Why is it that the environmental concerns are merely verbal snobberies to showcase one’s environmental awareness? Why does the issue of ‘sustainability’ come up in the debates taken up by people but doesn’t get implemented in the projects taken up by the entrepreneurs?

It is important to understand that the alienation from nature starts early during the childhood. The only emphasis laid down by the education system in India is towards human needs, wants and ambitions. Interventions to undo the process of alienation from nature have to begin with the education system itself which currently posits many problems. Obviously, merely carrying out environmental campaigns are not enough. Here are some practical suggestions to reverse the damage that has already been done to humans through the education system.

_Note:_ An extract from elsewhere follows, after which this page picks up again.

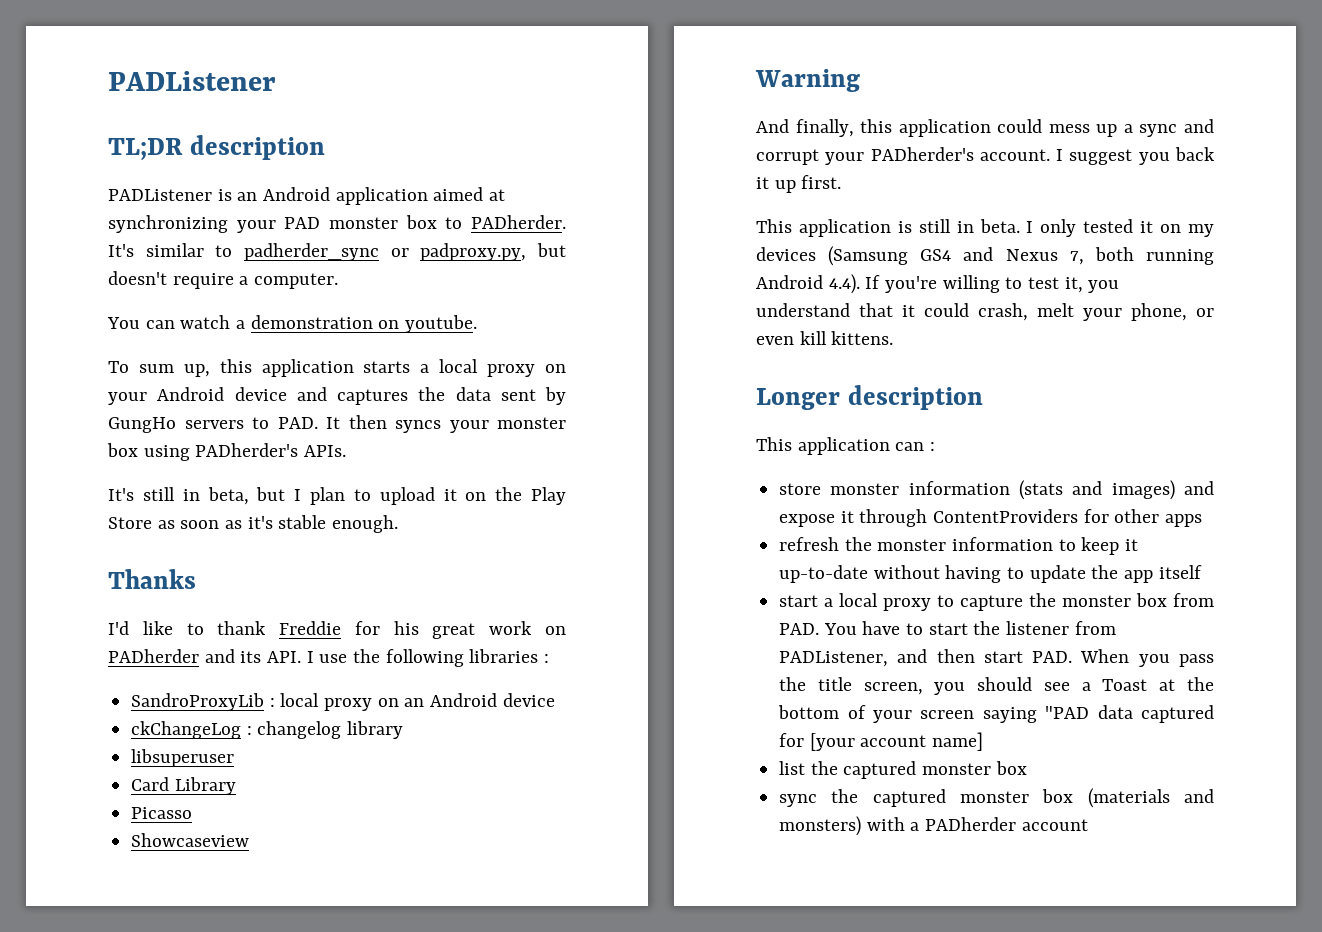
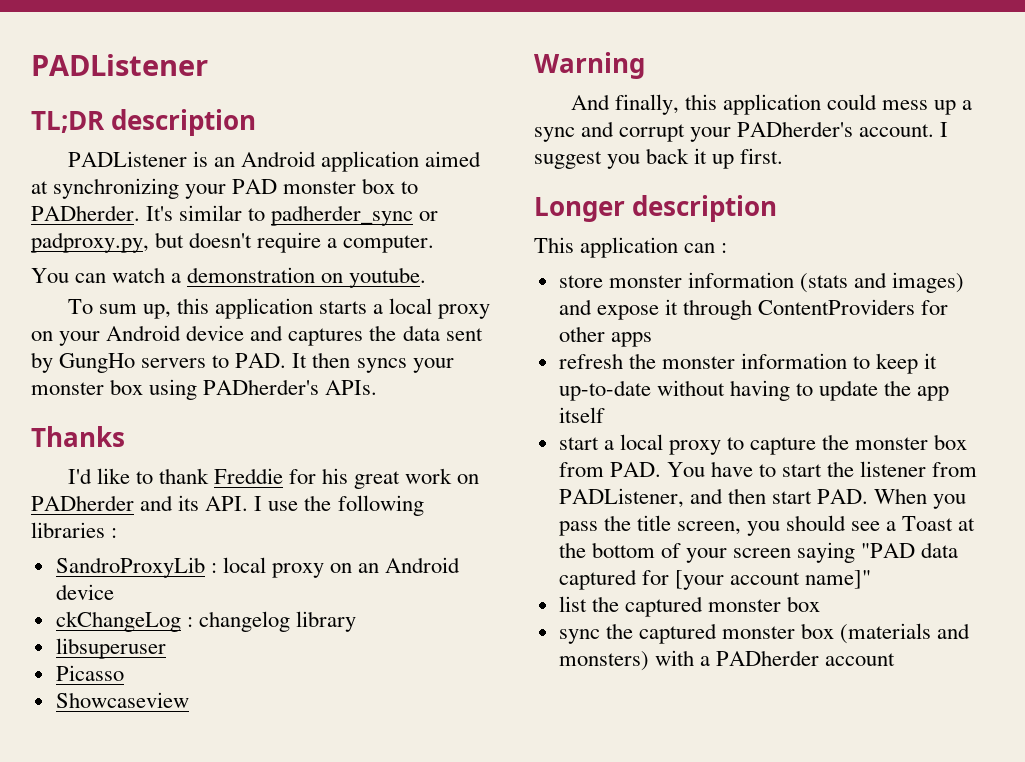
- It's still in beta, but I plan to upload it on the Play Store as soon as it's stable enough.
- Card Library
- This application is still in beta. I only tested it on my devices (Samsung GS4 and Nexus 7, both running Android 4.4). If you're willing to test it, you understand that it could crash, melt your phone, or even kill kittens.
- start a local proxy to capture the monster box from PAD. You have to start the listener from PADListener, and then start PAD. When you pass the title screen, you should see a Toast at the bottom of your screen saying "PAD data captured for [your account name]
+ start a local proxy to capture the monster box from PAD. You have to start the listener from PADListener, and then start PAD. When you pass the title screen, you should see a Toast at the bottom of your screen saying "PAD data captured for [your account name]"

All educational boards should revise the books or the course every year. They should include a paragraph at the end of every chapter called the ‘Cost to Nature’ (CTN). This paragraph can be included in chapters on metallurgy, radioactivity, electrochemistry, as well as in chapters on elections, agriculture, climate, etc. It will basically entail the ideas of ruthless killing of trees, ruthless destruction of nature to generate wealth-producing industries. For instance, if there is a chapter on elections, then one can talk about the impact of utilizing fuel, paper, travel, etc. during elections on nature. For this issue to be taken seriously, this portion of the chapter should undeniably be included in the syllabus for the exams. The idea is to make the child introspect about the human activities that are having a grave impact on nature.

When it comes to career counseling done in schools, there is absolutely no mention of careers in farming, animal rearing etc., and even worse is the fact that if anybody wants to pursue a career in these fields, he/she is looked down upon. Also, have you ever noticed that these careers are always mentioned under ‘entrepreneurial’ category, wherein students are forced to see them as wealth generating careers? The truth, however is that, unless one sits to milk a cow or unless one grows a vegetable patch, one never gets to know how much nature actually bleeds to give us a litre of milk or a quintal of potatoes. Only then, we come to realize where we have to stop.

Also, a method for kids to literally get their hands “dirty” must be evolved. Don’t we all miss our childhood when we used to soil our hands in mud? Many kids even today become so happy when they play with mud or play around animals. They actually understand the importance of placing an animal before a human much better than we do. They actually receive products from nature with gratitude and not with entitlement. If children start looking at careers from the point of view of CTN, we will be able to head in the right direction.

Kancha Ilaiah in his book, Shepherd, talks about the effort to change the mindset from privileging academic work to privileging work like farming, cattle rearing or manual labour. This alienation from nature begins at the level of the education system and that is exactly from where it has to be remedied.